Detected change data
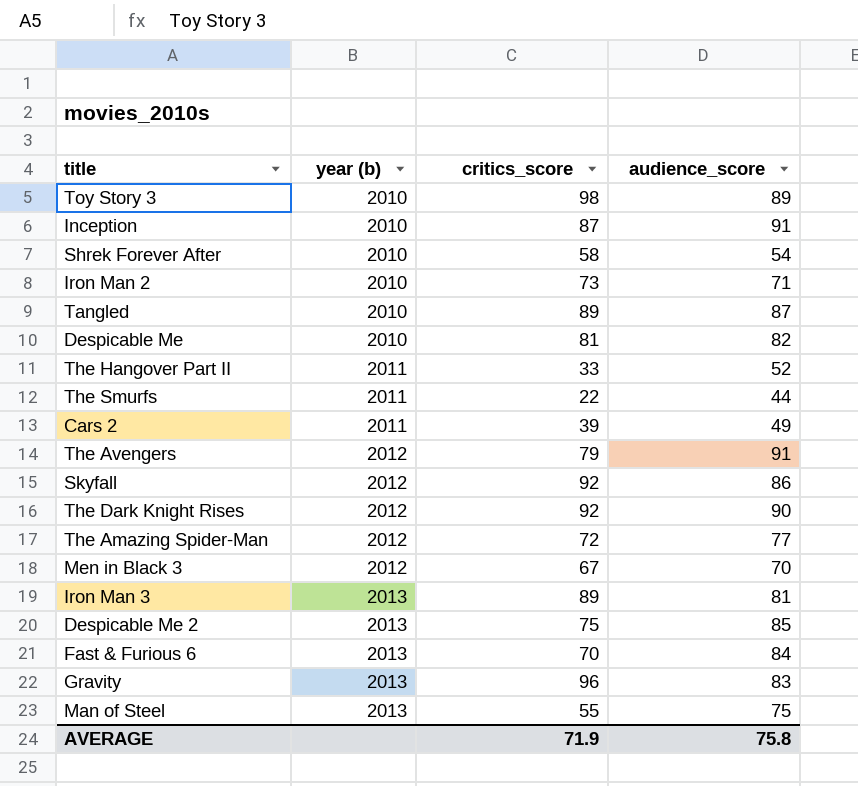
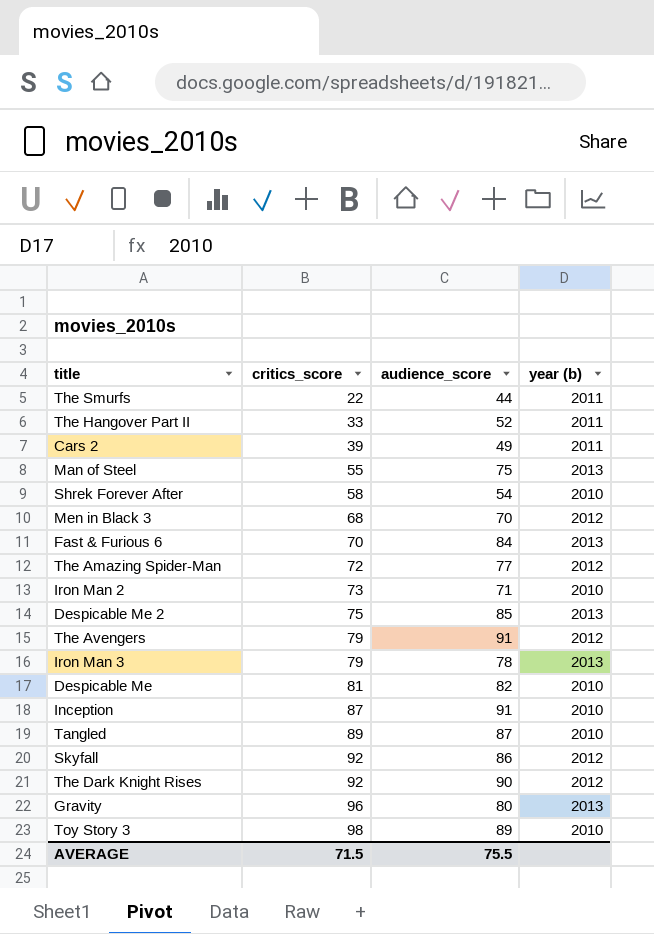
row order: year (b) ascending -> critics_score ascending
column year (b) | position: 2 -> 4
Men in Black 3 | critics_score: 67 -> 68
Iron Man 3 | critics_score: 89 -> 79
Iron Man 3 | audience_score: 81 -> 78
Gravity | audience_score: 83 -> 80
AVERAGE | critics_score: 71.9 -> 71.5
AVERAGE | audience_score: 75.8 -> 75.5

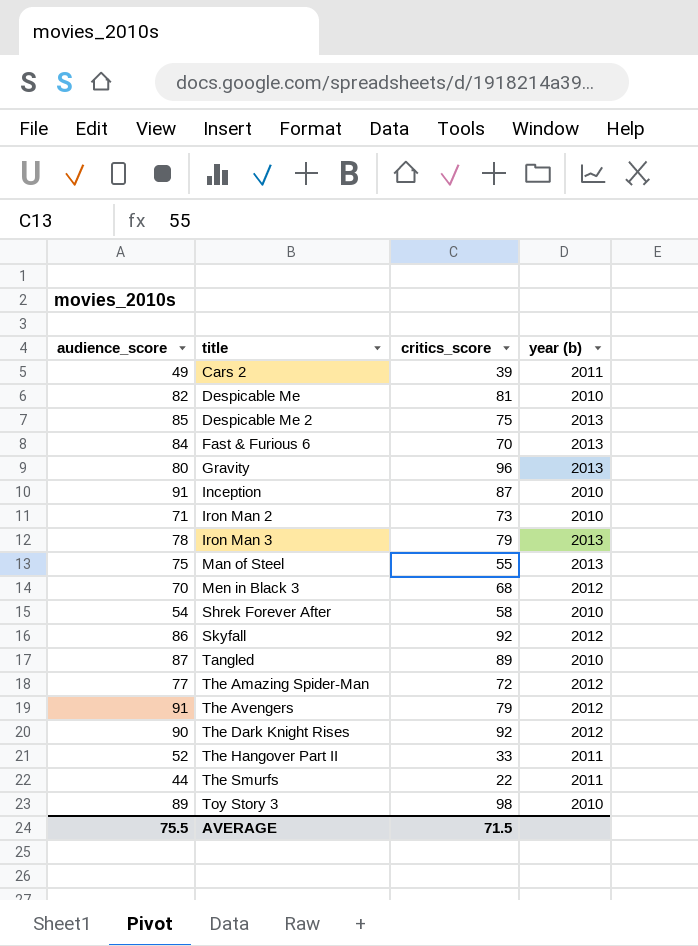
row order: critics_score ascending -> title ascending
column audience_score | position: 3 -> 1

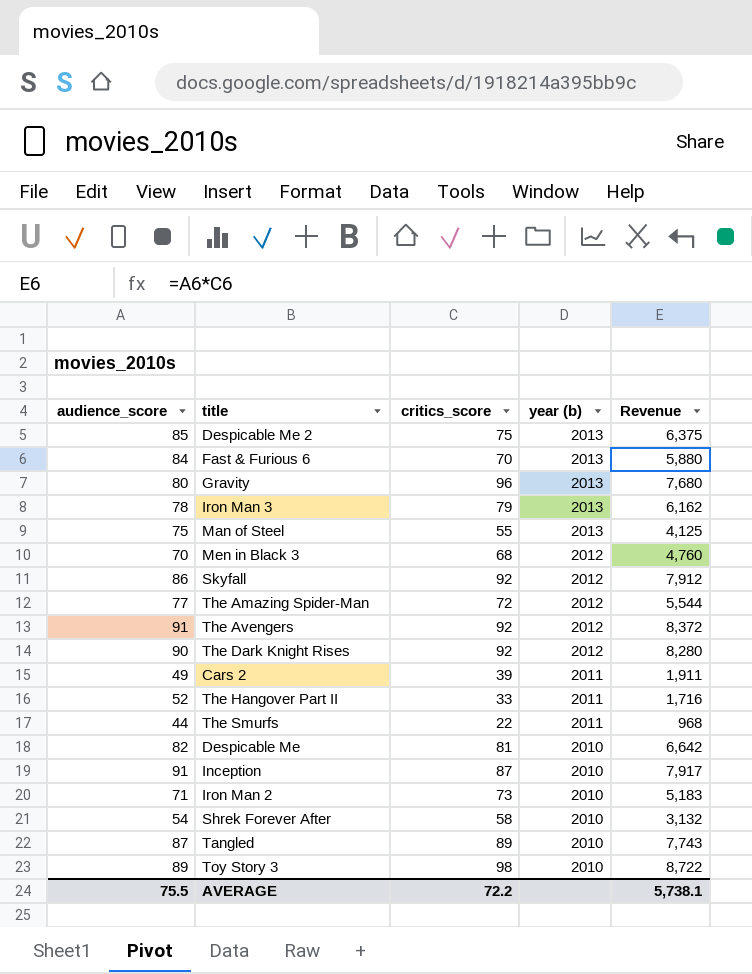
row order: title ascending -> year (b) descending
column Revenue | formula: none -> [audience_score] * [critics_score]
The Avengers | critics_score: 79 -> 92
AVERAGE | critics_score: 71.5 -> 72.2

_WHAT NEEDS TO BE DONE_:
Only the lines above that hold "ascending" are wanted. Show every one of them.

_RESPONSE AREA_:
row order: year (b) ascending -> critics_score ascending
row order: critics_score ascending -> title ascending
row order: title ascending -> year (b) descending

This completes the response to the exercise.